===== MATERIAL FOR THIS EXERCISE =====
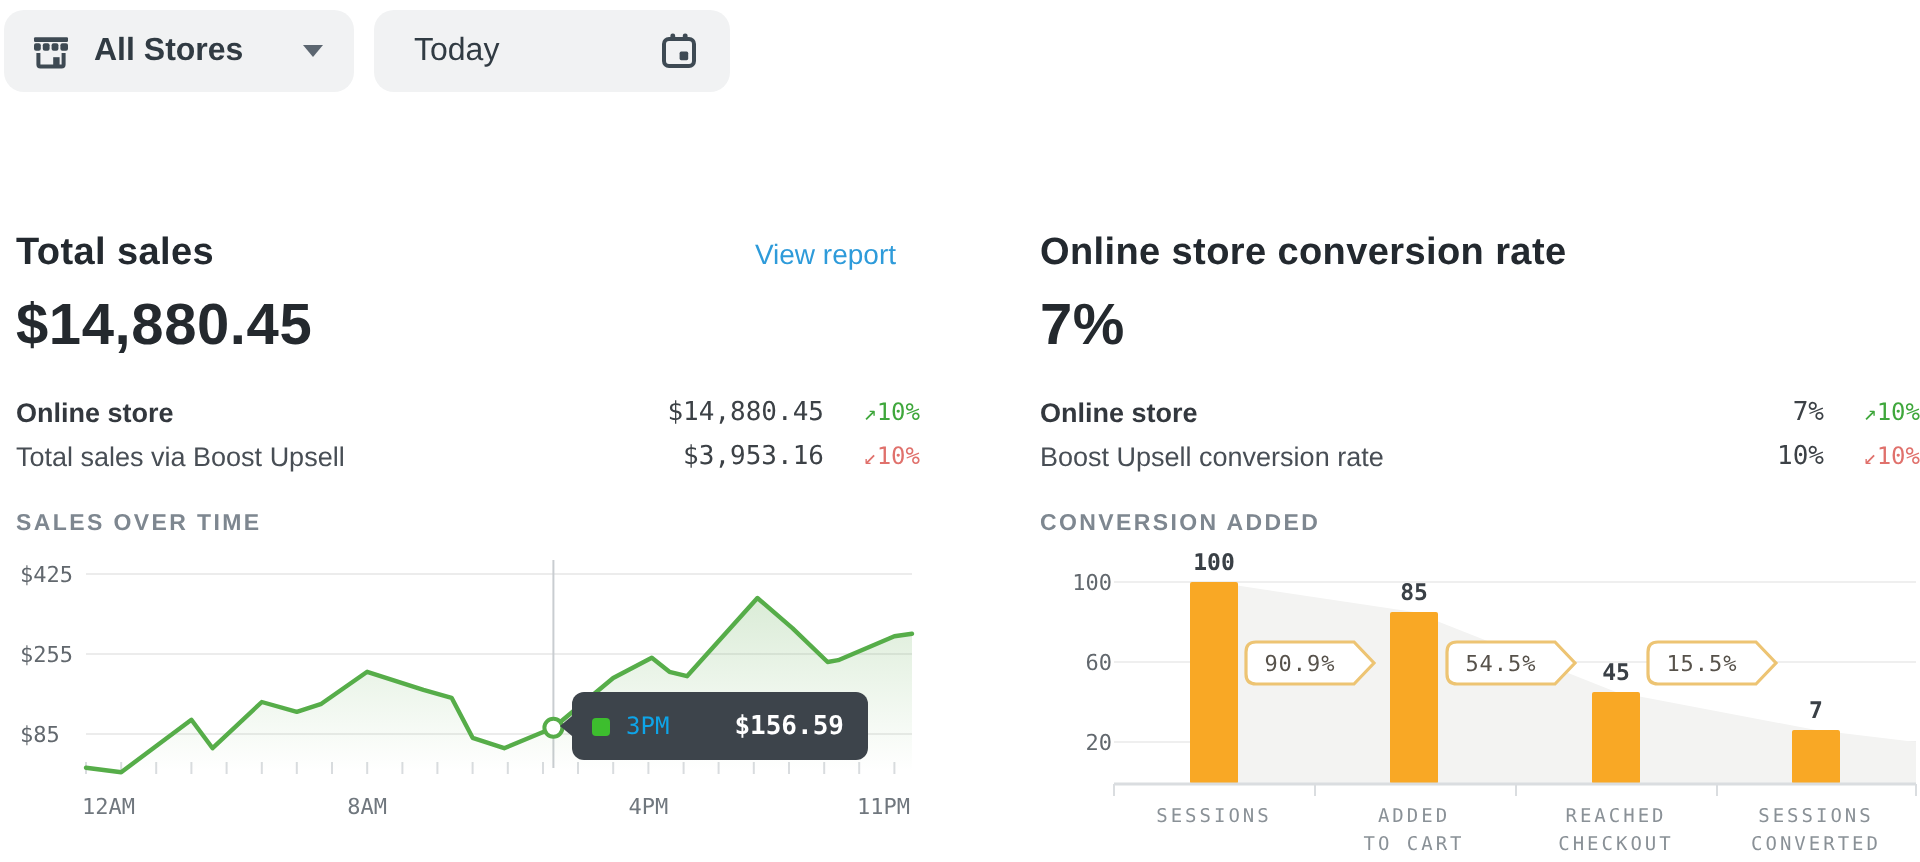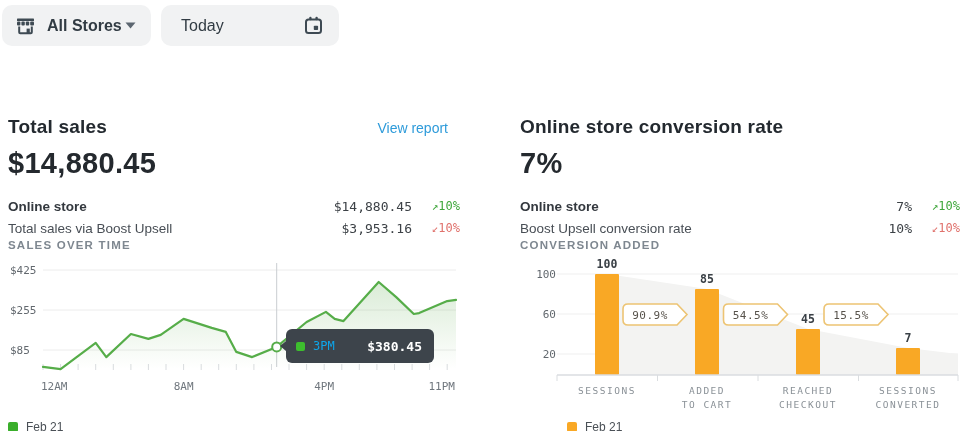--- a/index.html
+++ b/index.html
@@ -17,21 +17,21 @@
   .mono{font-family:"DejaVu Sans Mono", monospace;}
 
   
   .toolbar{position:absolute; left:2px; top:5px; display:flex; gap:10px;}
   .tb-btn{
     height:41px; background:var(--button-bg); border:none; border-radius:10px;
     display:flex; align-items:center; cursor:pointer;
     font-family:"Liberation Sans", sans-serif;
     font-size:16px; font-weight:600; color:#313B43;
   }
-  .tb-btn.store{width:149px; padding:0 15px 0 13px; justify-content:space-between;}
+  .tb-btn.store{width:175px; padding:0 15px 0 13px; justify-content:space-between;}
   .tb-btn.date{width:178px; padding:0 15px 0 20px; justify-content:space-between; font-weight:400;}
   .tb-btn .lbl{white-space:nowrap;}
   .store-left{display:flex; align-items:center; gap:11px;}
 
   
   .panel{position:absolute; top:70px;}
   .panel-left{left:8px; width:452px;}
   .panel-right{left:520px; width:440px;}
   .title-row{display:flex; align-items:baseline; justify-content:space-between; padding-right:12px;}
   .panel-title{font-size:19px; font-weight:700; color:var(--heading); letter-spacing:.2px;margin-top:46px;}
@@ -42,21 +42,21 @@
   .metric-row{display:flex; align-items:center; height:22px; font-size:13.5px;}
   .metric-label{flex:1; color:#484E55;}
   .metric-label.bold{font-weight:700; color:#33383E;}
   .metric-value{width:120px; text-align:right; font-size:13px; color:#3C4146;}
   .trend{width:48px; text-align:right; font-size:12px;}
   .trend .arr{font-size:11px;}
   .trend.up{color:var(--trend-green);}
   .trend.down{color:var(--trend-red);}
 
   .section-title{
-    font-size:11.5px; font-weight:700;
+    margin-top:17px; font-size:11.5px; font-weight:700;
     color:var(--muted); letter-spacing:1.2px;
   }
 
   .chart-wrap{position:relative; margin-top:6px; height:158px;}
   svg{display:block;}
 
   
   .tooltip{
     position:absolute; left:278px; top:72px; width:148px; height:34px;
     background:var(--tooltip-bg); border-radius:6px;
@@ -197,21 +197,21 @@
           <text class="xl" x="447" y="133" text-anchor="end">11PM</text>
         </g>
         <line x1="268.7" y1="6" x2="268.7" y2="110" stroke="#C9CDD1" stroke-width="1"></line>
         <polygon points="35.0,109.9 52.6,112.1 87.7,85.9 98.3,100.1 122.9,77.0 140.4,81.9 152.7,77.9 175.6,61.9 203.7,70.9 217.8,74.9 228.3,94.9 244.1,100.1 268.7,89.9 298.6,65.0 317.9,54.9 326.7,61.9 335.5,64.1 370.7,25.0 388.2,40.1 405.8,57.0 411.1,56.1 439.2,44.1 448.0,42.9 448.0,111 35.0,111" fill="url(#gfill)"></polygon>
         <polyline points="35.0,109.9 52.6,112.1 87.7,85.9 98.3,100.1 122.9,77.0 140.4,81.9 152.7,77.9 175.6,61.9 203.7,70.9 217.8,74.9 228.3,94.9 244.1,100.1 268.7,89.9 298.6,65.0 317.9,54.9 326.7,61.9 335.5,64.1 370.7,25.0 388.2,40.1 405.8,57.0 411.1,56.1 439.2,44.1 448.0,42.9" fill="none" stroke="var(--line-green)" stroke-width="2.2" stroke-linejoin="round" stroke-linecap="round"></polyline>
         <circle cx="268.7" cy="89.9" r="4.5" fill="#fff" stroke="var(--line-green)" stroke-width="2"></circle>
       </svg>
     <div class="tooltip">
       <span class="tt-swatch"></span>
       <span class="tt-time mono">3PM</span>
-      <span class="tt-value mono">$380.45</span>
+      <span class="tt-value mono">$156.59</span>
     </div>
   </div>
 
   <div class="legend">
     <span class="lg-swatch green"></span>
     <span>Feb 21</span>
   </div>
 </div>
 
 <div class="panel panel-right">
=====
THE TASK: Give back an exact reproduction of the entries, with all pictures excluded.

PROBLEM SOLUTION:
--- a/index.html
+++ b/index.html
@@ -17,21 +17,21 @@
   .mono{font-family:"DejaVu Sans Mono", monospace;}
 
   
   .toolbar{position:absolute; left:2px; top:5px; display:flex; gap:10px;}
   .tb-btn{
     height:41px; background:var(--button-bg); border:none; border-radius:10px;
     display:flex; align-items:center; cursor:pointer;
     font-family:"Liberation Sans", sans-serif;
     font-size:16px; font-weight:600; color:#313B43;
   }
-  .tb-btn.store{width:149px; padding:0 15px 0 13px; justify-content:space-between;}
+  .tb-btn.store{width:175px; padding:0 15px 0 13px; justify-content:space-between;}
   .tb-btn.date{width:178px; padding:0 15px 0 20px; justify-content:space-between; font-weight:400;}
   .tb-btn .lbl{white-space:nowrap;}
   .store-left{display:flex; align-items:center; gap:11px;}
 
   
   .panel{position:absolute; top:70px;}
   .panel-left{left:8px; width:452px;}
   .panel-right{left:520px; width:440px;}
   .title-row{display:flex; align-items:baseline; justify-content:space-between; padding-right:12px;}
   .panel-title{font-size:19px; font-weight:700; color:var(--heading); letter-spacing:.2px;margin-top:46px;}
@@ -42,21 +42,21 @@
   .metric-row{display:flex; align-items:center; height:22px; font-size:13.5px;}
   .metric-label{flex:1; color:#484E55;}
   .metric-label.bold{font-weight:700; color:#33383E;}
   .metric-value{width:120px; text-align:right; font-size:13px; color:#3C4146;}
   .trend{width:48px; text-align:right; font-size:12px;}
   .trend .arr{font-size:11px;}
   .trend.up{color:var(--trend-green);}
   .trend.down{color:var(--trend-red);}
 
   .section-title{
-    font-size:11.5px; font-weight:700;
+    margin-top:17px; font-size:11.5px; font-weight:700;
     color:var(--muted); letter-spacing:1.2px;
   }
 
   .chart-wrap{position:relative; margin-top:6px; height:158px;}
   svg{display:block;}
 
   
   .tooltip{
     position:absolute; left:278px; top:72px; width:148px; height:34px;
     background:var(--tooltip-bg); border-radius:6px;
@@ -197,21 +197,21 @@
           <text class="xl" x="447" y="133" text-anchor="end">11PM</text>
         </g>
         <line x1="268.7" y1="6" x2="268.7" y2="110" stroke="#C9CDD1" stroke-width="1"></line>
         <polygon points="35.0,109.9 52.6,112.1 87.7,85.9 98.3,100.1 122.9,77.0 140.4,81.9 152.7,77.9 175.6,61.9 203.7,70.9 217.8,74.9 228.3,94.9 244.1,100.1 268.7,89.9 298.6,65.0 317.9,54.9 326.7,61.9 335.5,64.1 370.7,25.0 388.2,40.1 405.8,57.0 411.1,56.1 439.2,44.1 448.0,42.9 448.0,111 35.0,111" fill="url(#gfill)"></polygon>
         <polyline points="35.0,109.9 52.6,112.1 87.7,85.9 98.3,100.1 122.9,77.0 140.4,81.9 152.7,77.9 175.6,61.9 203.7,70.9 217.8,74.9 228.3,94.9 244.1,100.1 268.7,89.9 298.6,65.0 317.9,54.9 326.7,61.9 335.5,64.1 370.7,25.0 388.2,40.1 405.8,57.0 411.1,56.1 439.2,44.1 448.0,42.9" fill="none" stroke="var(--line-green)" stroke-width="2.2" stroke-linejoin="round" stroke-linecap="round"></polyline>
         <circle cx="268.7" cy="89.9" r="4.5" fill="#fff" stroke="var(--line-green)" stroke-width="2"></circle>
       </svg>
     <div class="tooltip">
       <span class="tt-swatch"></span>
       <span class="tt-time mono">3PM</span>
-      <span class="tt-value mono">$380.45</span>
+      <span class="tt-value mono">$156.59</span>
     </div>
   </div>
 
   <div class="legend">
     <span class="lg-swatch green"></span>
     <span>Feb 21</span>
   </div>
 </div>
 
 <div class="panel panel-right">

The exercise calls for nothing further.